Wang Yi - Ansa
Con una mossa a sorpresa, il ministro degli Esteri cinese Wang Yi è atterrato oggi a Kabul per colloqui con la dirigenza taleban. Una visita che l’agenzia di stampa ufficiale afghana Bakhtar ha confermato servirà a “discutere di varie questini tra cui il miglioramento dei rapporti politici, economici e di transito frontaliero”, accolta con non pochi malumori dalla diplomazia internazionale che ieri aveva visto nel giro di poche ore svanire la speranza di un ritorno a scuola delle giovani afghane. Molte che si erano presentate ai cancelli per la riapertura post-conflitto, sono state respinte in quando un nuovo comunicato ha indicato che il diritto allo studio sarà permesso soltanto fino al sesto grado scolastico, quindi fino al completamento della scuola primaria.
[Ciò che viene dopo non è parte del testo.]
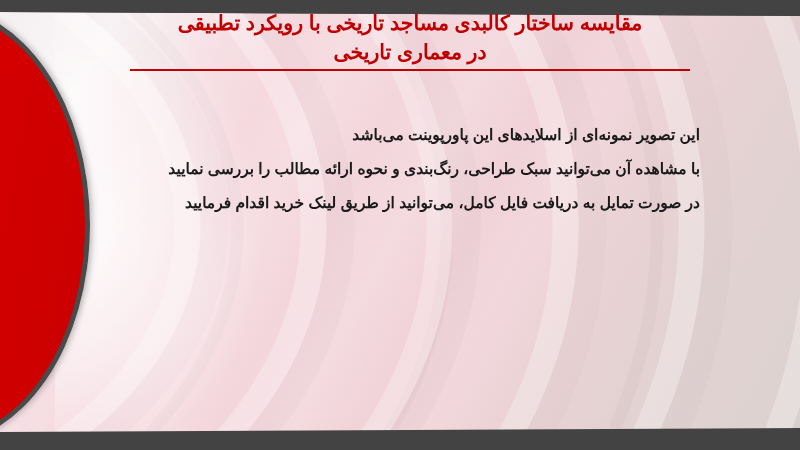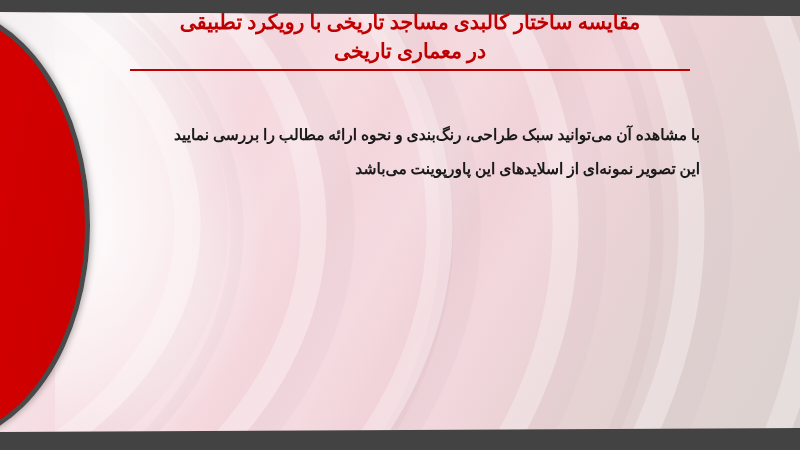--- a/index.html
+++ b/index.html
@@ -6,21 +6,21 @@
     margin: 0;
     padding: 0;
     background: #ffffff;
   }
   #slide {
     position: relative;
     width: 800px;
     height: 450px;
     overflow: hidden;
     background: #434343;
-    font-family: Liberation Serif, serif;
+    font-family: Liberation Sans, sans-serif;
   }
 
   
   .plate {
     position: absolute;
     left: 0;
     top: 0;
     width: 800px;
     height: 450px;
     background:
@@ -172,17 +172,18 @@
   <div class="band top"></div>
   <div class="band bottom"></div>
 
   <div class="title-block">
     <div class="title-line">مقایسه ساختار کالبدی مساجد تاریخی با رویکرد تطبیقی</div>
     <div class="title-line">در معماری تاریخی</div>
     <div class="title-rule"></div>
   </div>
 
   <div class="body-block">
+    <div class="body-line">این تصویر نمونه‌ای از اسلایدهای این پاورپوینت می‌باشد</div>
     <div class="body-line">با مشاهده آن می‌توانید سبک طراحی، رنگ‌بندی و نحوه ارائه مطالب را بررسی نمایید</div>
-    <div class="body-line">این تصویر نمونه‌ای از اسلایدهای این پاورپوینت می‌باشد</div>
+    <div class="body-line">در صورت تمایل به دریافت فایل کامل، می‌توانید از طریق لینک خرید اقدام فرمایید</div>
   </div>
 
 </div>
 
 </body></html>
Non a caso Wang è il primo esponente governativo di un Paese “di peso” ad arrivare a Kabul e se il regime islamista ha ogni necessità e volontà di un riconoscimento internazionale, oltre che di investimenti che ne sostengano l’economia scesa alla soglia della sussistenza, Pechino da parte sua ha interessi strategici (ad esempio per contrastare l’influenza indiana determinante fino allo scorso anno nella ricostruzione del Paese), economici, di scambi e investimenti. Anche sulle risorse, però, in particolare quelle minerarie. Un altro elemento determinante è che il regime taleban si impegnerebbe a non dare rifugio ai gruppi attivi all’estero per rivendicare l’identità uighura e musulmana dello Xinjiang, immensa provincia occidentale cinese che Pechino cerca di integrare con una politica repressiva che per molti equivale a un genocidio.
La mossa cinese, che come altre nelle ultime settimane si situa nella situazione di incertezza aperta dall’invasione russa dell’Ucraina, da un lato sviluppa le abituali tattiche di associazione con chiunque accetti investimenti, export, intervento nelle infrastrutture e supporto nelle sedi internazionali di Pechino in cambio di controllo delle risorse e condivisione delle scelte strategiche. Un gioco facile e scoperto in Afghanistan, dove i tentativi di conquista degli imperi russo e britannico, prima, dei sovietici poi, come il ventennio di presenza straniera a guida statunitense terminato lo scorso agosto hanno mostrato l’insofferenza degli afghani (pur con distinzioni in base alla loro appartenenza etnica e varia affiliazione islamica) nei confronti di qualunque dominazione esterna sul territorio. l ministro degli Esteri cinese Wang Yi ha detto che «la miniera di rame di Mes Aynak sarà presto avviata da una società cinese»: lo ha afferma su Twitter Ahmad Yasir, un funzionario del governo taleban. Tra i temi della visita a sorpresa di Wang a Kabul, secondo indiscrezioni di stampa, anche quello sulla ripresa dell'estrazione del rame a Mes Aynak, nella regione di Logar. Secondo l'agenzia Tolo, a inizio mese il governo talebano aveva chiesto a China Metallurgical Group Corp (Mcc Group) di portare avanti il progetto bloccato per anni basato sul pagamento di 400 milioni di dollari annui per una concessione di 30 anni.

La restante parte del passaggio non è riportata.